Sports

FEELIN’ FIT TORRE FINISHES RADIATION

With unhesitating resolution Joe Torre announced yesterday that he had completed his radiation therapy for prostate cancer treatment and declared he was fit and ready to set forth on a Hawaiian vacation. But first Torre took a few minutes in his Yankee Stadium office to ponder the team that will seek a third consecutive World Series title, as the sport’s most successful club looks to extend its dominance into another century.

“I feel great,” Torre said on a conference call with reporters. “I feel real good. I know it’s going to be in my system for a while, but I haven’t had any side effects I haven’t been able to handle. I’ve been working out, my weight’s the same. I head off on vacation tonight.”
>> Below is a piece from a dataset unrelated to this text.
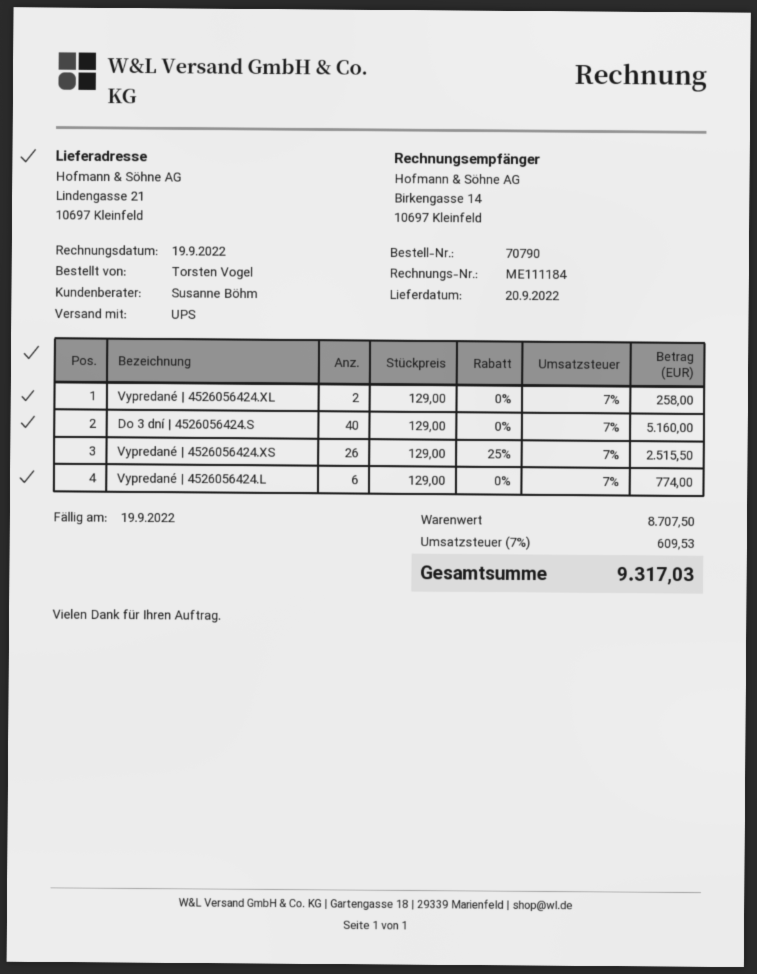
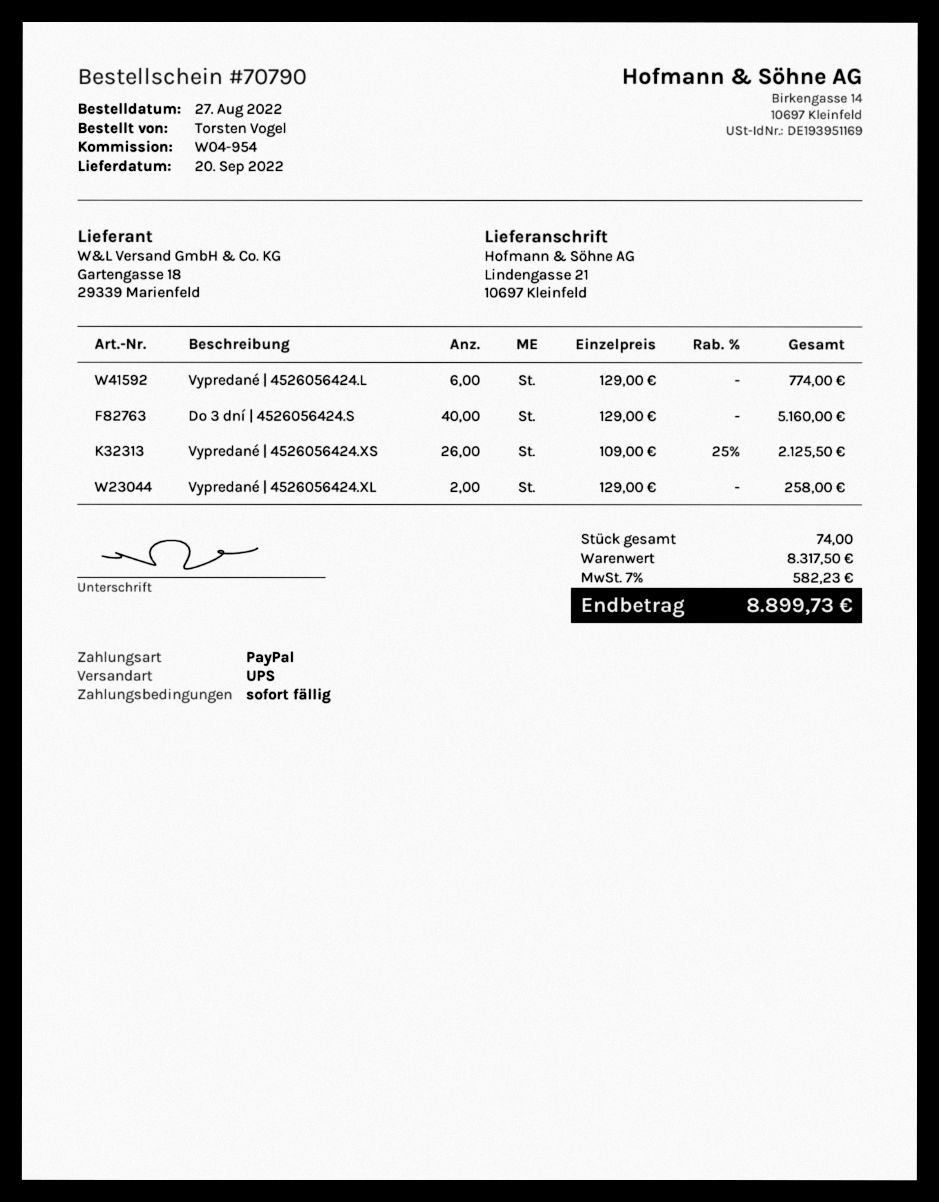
Vypredané | 4526056424.XS: 26 x 129.00 - 25% = 2515.50 -> 26 x 109.00 - 25% = 2125.50
subtotal: 8707.50 -> 8317.50
tax: 7% = 609.53 -> 7% = 582.23
total: 9317.03 -> 8899.73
Doctors first discovered the 59-year-old manager had prostate cancer during spring training and after surgery March 18 said there was no indication the cancer had spread. After a couple of months to recuperate, Torre returned to managing May 18 in Boston, but did not begin radiation therapy until after the Yankees swept the Braves to win their third World Series in four years, all under his stewardship.

“Even though 90 percent of all side effects are temporary, in most cases, I really didn’t anticipate anything,” Torre said.
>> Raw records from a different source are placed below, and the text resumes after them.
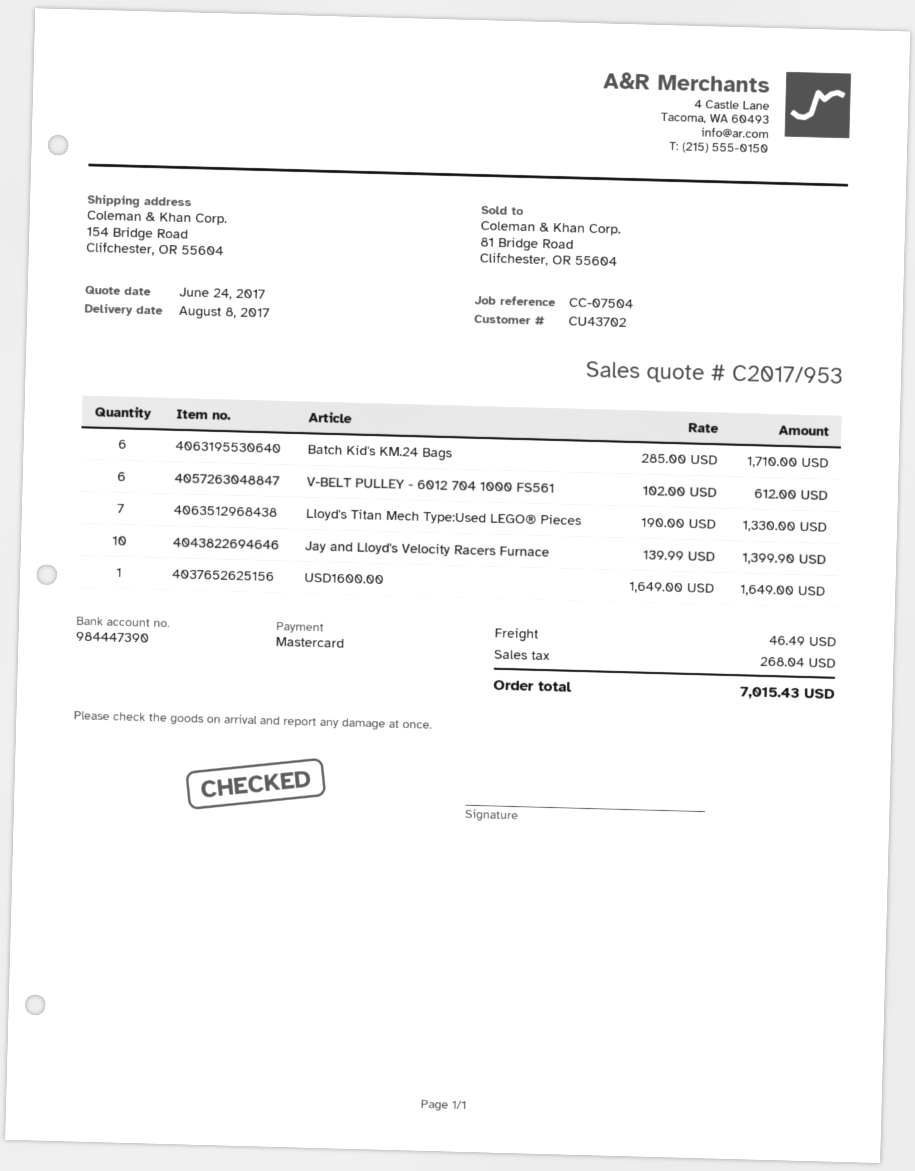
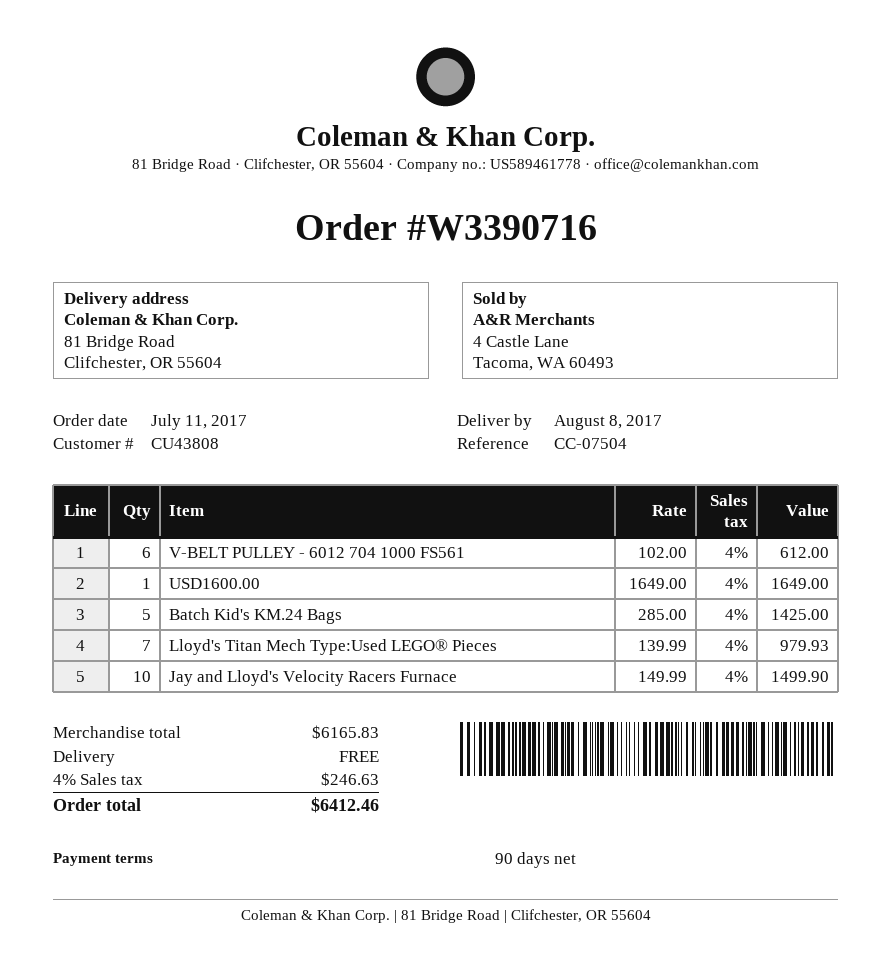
customer number: CU43702 -> CU43808
ship to: 154 Bridge Road, Clifchester, OR 55604 -> 81 Bridge Road, Clifchester, OR 55604
Batch Kid's KM.24 Bags: 6 x 285.00 = 1710.00 -> 5 x 285.00 = 1425.00
Lloyd's Titan Mech Type:Used LEGO® Pieces: 7 x 190.00 = 1330.00 -> 7 x 139.99 = 979.93
Jay and Lloyd's Velocity Racers Furnace: 10 x 139.99 = 1399.90 -> 10 x 149.99 = 1499.90
shipping: 46.49 -> 0.00
tax: 268.04 -> 246.63
total: 7015.43 -> 6412.46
Speaking publicly for the first time since the Series ended, Torre was asked to ponder the future, rather than recollect on the gratifying past, and with a team largely intact from the previous year, he saw only a couple of unsettled areas to be resolved.
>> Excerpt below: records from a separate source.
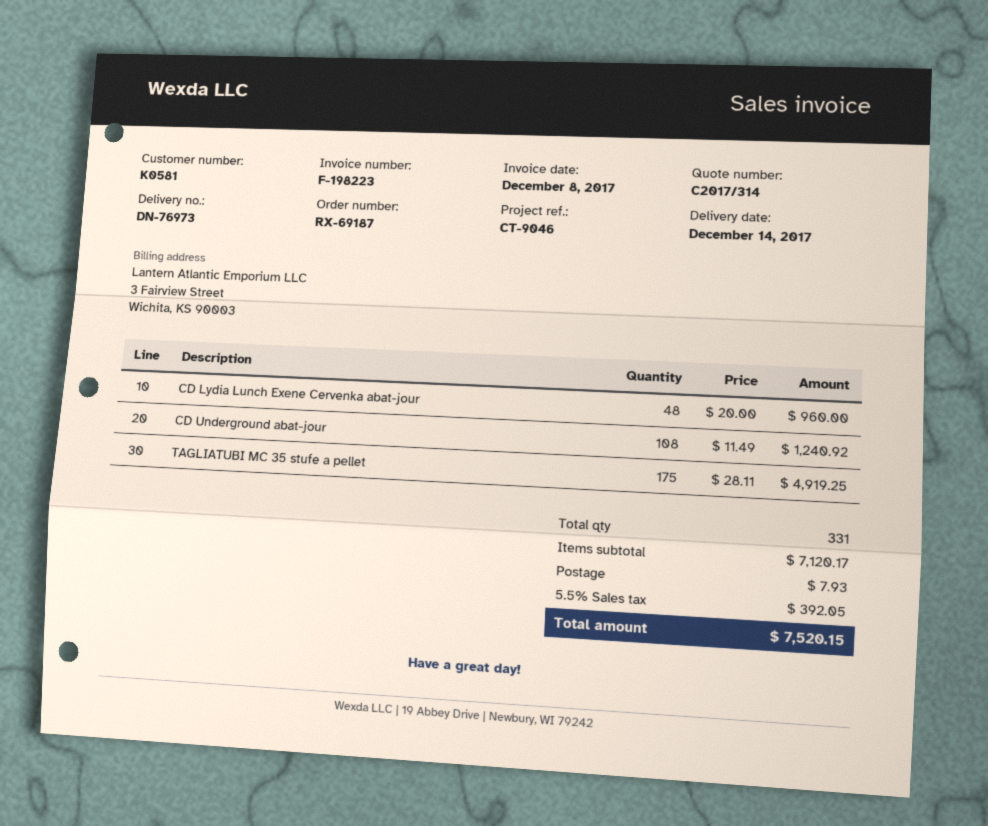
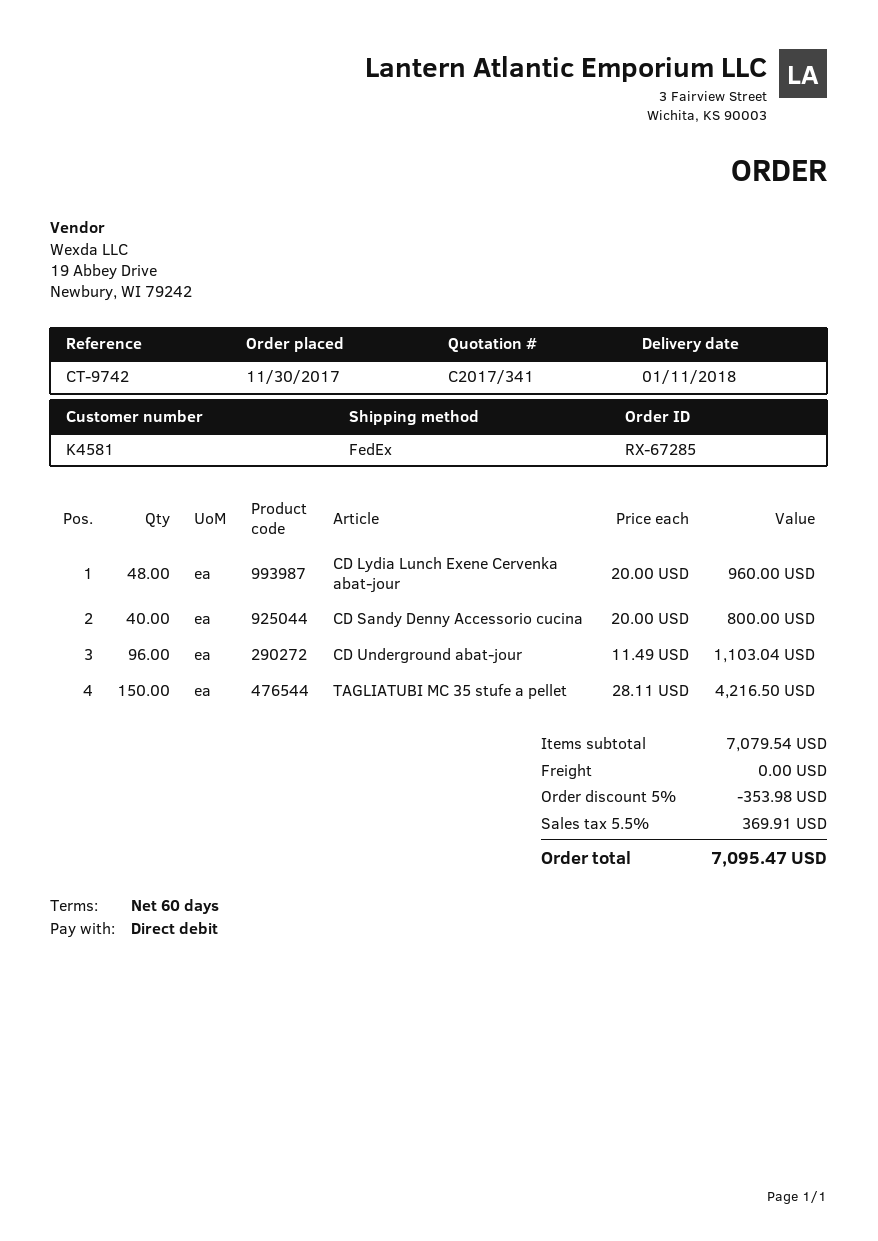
quote number: C2017/314 -> C2017/341
order number: RX-69187 -> RX-67285
delivery date: 2017-12-14 -> 2018-01-11
customer number: K0581 -> K4581
reference: CT-9046 -> CT-9742
CD Underground abat-jour: 108 x 11.49 = 1240.92 -> 96 x 11.49 = 1103.04
TAGLIATUBI MC 35 stufe a pellet: 175 x 28.11 = 4919.25 -> 150 x 28.11 = 4216.50
CD Sandy Denny Accessorio cucina: none -> 40 x 20.00 = 800.00
subtotal: 7120.17 -> 7079.54
discount: none -> 5% = 353.98
shipping: 7.93 -> 0.00
tax: 5.5% = 392.05 -> 5.5% = 369.91
total: 7520.15 -> 7095.47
Mainly, Torre seemed to be looking forward to adding lefty Ed Yarnall to the rotation in the wake of Hideki Irabu’s recent trade to Montreal. Torre said that if the highly projected southpaw wasn’t ready, then Ramiro Mendoza would be the fifth starter. But Torre clearly favors leaving Mendoza in the bullpen and promoting Yarnall, who was originally drafted by the Mets and traded to Florida in 1998 as part of the Mike Piazza deal.

“I’m really excited to see what handing him the ball will do for him and us,” Torre said of Yarnall, who was mostly impressive in his 17 innings this past season. “He’s been tested a couple of times in some tough games and pitched his way out of tough situations. That’s a pretty good sign of guys being able to handle the heat at this level.”

As for Irabu, Torre claimed the experiment in signing the Japanese star failed as much because of communication barriers as anything else.

“I think we had some communication problems here,” Torre said, citing Irabu’s need for a full-time translator. “I think at times Hideki felt like he wasn’t getting treated the same as other people. It’s one of those things where you can’t just talk straight to him.”

With the game’s premier closer in the bullpen, a staff of proven veteran pitchers, and almost all positions claimed, Torre saw only a competition between Shane Spencer and Ricky Ledee in left field yet to be hashed out.

“There’s no major move we need to make that’s apparent to me,” he said. “There are always little changes that take place. It’s just a matter of finding a different way to get there.”

As it has been since Torre first donned Pinstripes in 1996, “there” refers only to championships, diamond-studded rings and parades.